Une première version Community est déjà sortie il y a quelques mois et embarquait UBport, une version mobile d’Ubuntu. Eh oui, malgré la fin d’Ubuntu Touch par Canonical, le projet n’est pas mort. Une communauté de passionnés reprend le flambeau et fonde UBport en 2017. La distribution semble avoir de l’avance mais d’autres sont aussi en développement. KDE Plasma a commencé à être adapté pour son usage mobile dès 2015. Et n’oublions pas PureOS qui est la distribution qui sera proposée par défaut sur le Librem 5 de Purism. Mais il y a d’autres combinaisons d’environnements plus dédié aux power users comme sxmo.
Pour cette deuxième itération c’est postmarketOs qui sera embarqué dans le pinephone. PostmarketOs, ou pmOs pour les intimes, est un projet qui débute en 2017. Son objectif est d’être une distribution Linux mobile pour corriger ce workflow de développement Android qui pousse à l’abandon du matériel. Pousser le cycle de vie des smartphones à 10 ans passe par différents points. Le principal est son workflow de mise à jour. Il faut le simplifier ! Un paquet logiciel distinct par appareil et un seul ! Tout le reste doit être commun. Ce fonctionnement n’est pourtant pas nouveau. C’est bien ainsi que l’on maintient une distribution Linux. Et appliquer cette recette porte ses fruits. Aujourd’hui pmOs peut se vanter de démarrer plus de 200 appareils rendus plus ou moins compatibles. Autre avantage de pmOs, il offre un large choix de gestionnaires de fenêtres et ne limite pas les possibilités. Un installateur interactif permet aujourd’hui d’installer et configurer les appareils compatibles en une seule commande ! On est bien loin des tutoriels obscurs pour flasher son Android.

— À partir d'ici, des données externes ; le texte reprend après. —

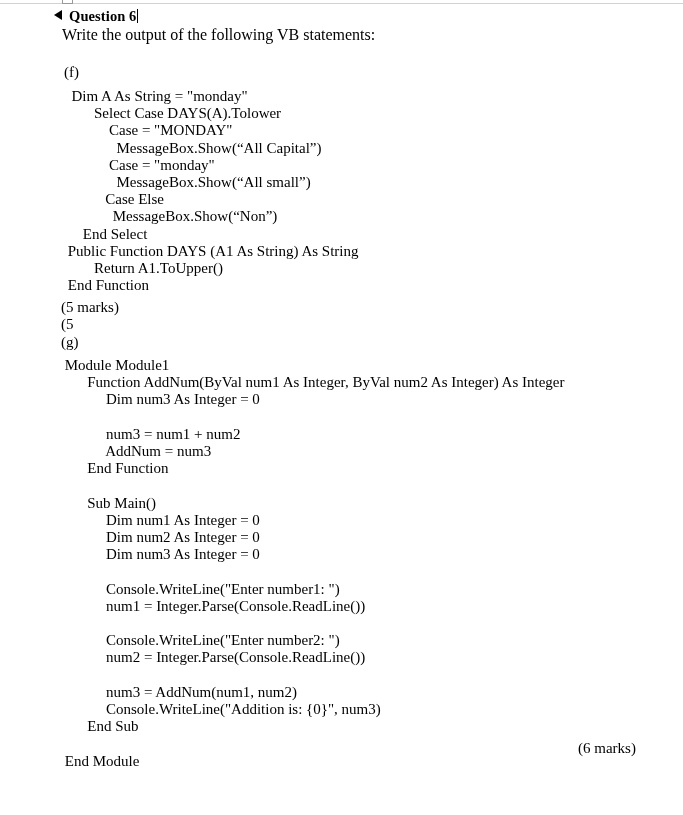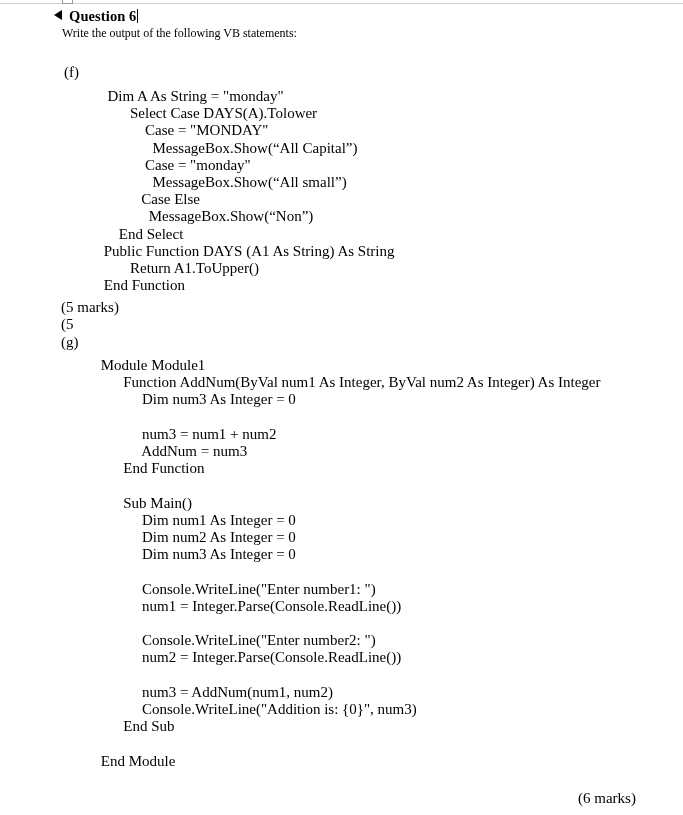--- a/index.html
+++ b/index.html
@@ -86,7 +86,7 @@
     position: absolute;
     top: 26px;
     left: 62px;
-    font-size: 12px;
+    font-size: 16px;
     white-space: nowrap;
   }
 

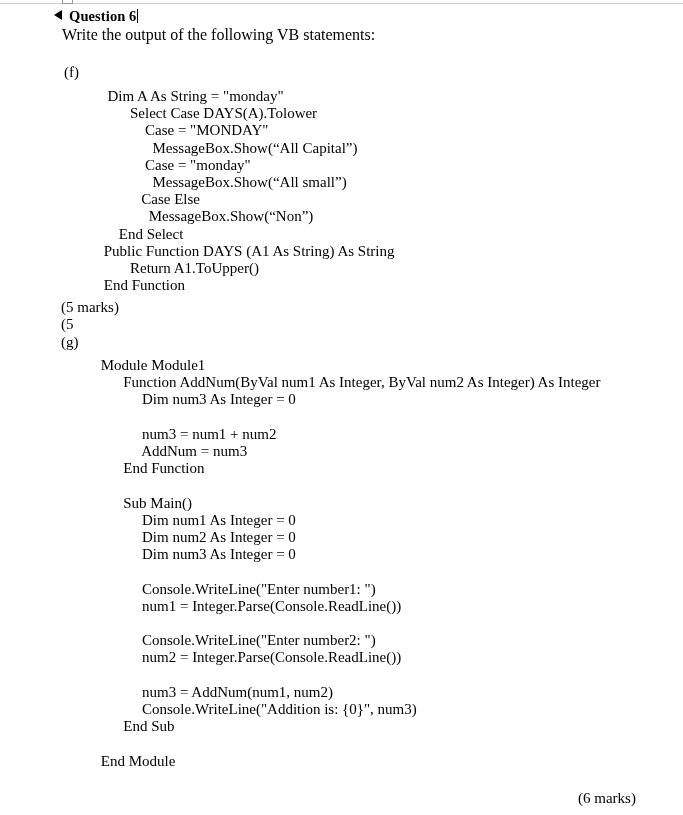--- a/index.html
+++ b/index.html
@@ -123,7 +123,6 @@
   .code-line {
     white-space: pre;
     font-family: "Liberation Serif", "DejaVu Serif", serif;
-    margin-left: 36px;
   }
   .code-line.blank {
     height: 17.2px;

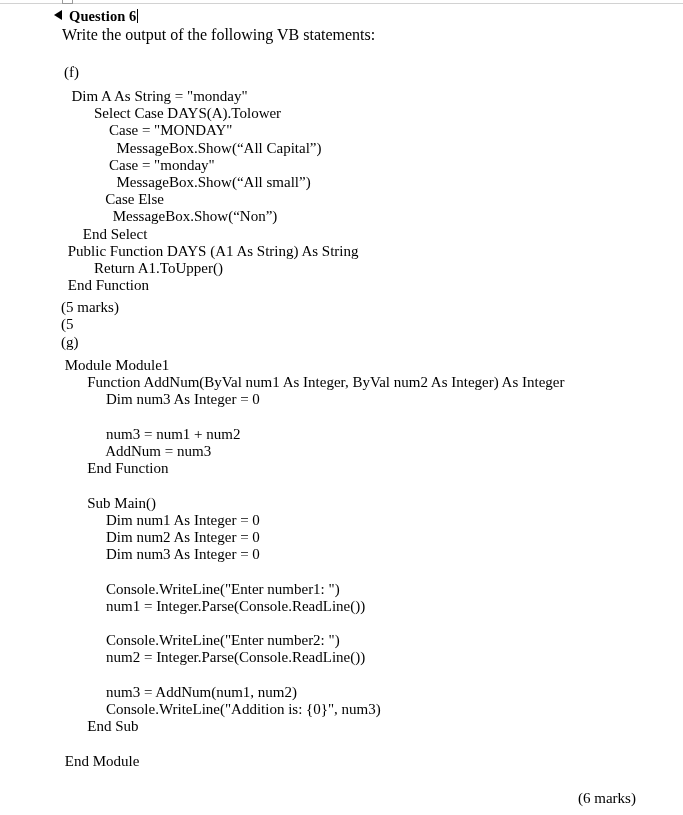--- a/index.html
+++ b/index.html
@@ -156,7 +156,7 @@
 
   <div class="block" id="code-g" style="top:357px; left:61px;"><div class="code-line"> Module Module1</div><div class="code-line">       Function AddNum(ByVal num1 As Integer, ByVal num2 As Integer) As Integer</div><div class="code-line">            Dim num3 As Integer = 0</div><div class="code-line blank">&nbsp;</div><div class="code-line">            num3 = num1 + num2</div><div class="code-line">            AddNum = num3</div><div class="code-line">       End Function</div><div class="code-line blank">&nbsp;</div><div class="code-line">       Sub Main()</div><div class="code-line">            Dim num1 As Integer = 0</div><div class="code-line">            Dim num2 As Integer = 0</div><div class="code-line">            Dim num3 As Integer = 0</div><div class="code-line blank">&nbsp;</div><div class="code-line">            Console.WriteLine("Enter number1: ")</div><div class="code-line">            num1 = Integer.Parse(Console.ReadLine())</div><div class="code-line blank">&nbsp;</div><div class="code-line">            Console.WriteLine("Enter number2: ")</div><div class="code-line">            num2 = Integer.Parse(Console.ReadLine())</div><div class="code-line blank">&nbsp;</div><div class="code-line">            num3 = AddNum(num1, num2)</div><div class="code-line">            Console.WriteLine("Addition is: {0}", num3)</div><div class="code-line">       End Sub</div><div class="code-line blank">&nbsp;</div><div class="code-line"> End Module</div></div>
 
-  <div class="marks-right" style="top:790px; left:578px;">(6 marks)</div>
+  <div class="marks-right" style="top:740px; left:578px;">(6 marks)</div>
 
   <div class="total-line" style="top:792px; left:527px;">[Total: 25 Marks]</div>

Les personnes qui ont travaillé pour adapter les distributions, coder les drivers et faire avancer Gnu/Linux sur smartphone ne sont pas toujours les gens qui ont manufacturé les appareils. C’est toute une communauté qui s’éprend du Pinephone et se met au travail. Les reviews de ce téléphone sortent régulièrement et les progrès sont perceptibles à chaque fois. Les drivers sont de plus en plus optimisés, et les interfaces de moins en moins poussives. Les dernières avancées sur le système CRUST, gestion avancée de l’autonomie, pousse celle-ci autour de 14 heures en stand-by sur Ubuntu Touch. Les coups de fils et les textos fonctionnent et les principaux programmes sont compatibles. Les distributions majoritaires apporteront des solutions variées aux contraintes d’ergonomie.
Dès lors que nous disposerons d’un terreau applicatif solide et versatile, d’autres appareils pourront voir le jour et jouir de cet écosystème. Le mobile sous Linux n’en est qu’au balbutiement mais les racines commencent à prendre. Il est bien possible de voir pousser de nombreuses autres branches aux prochains printemps.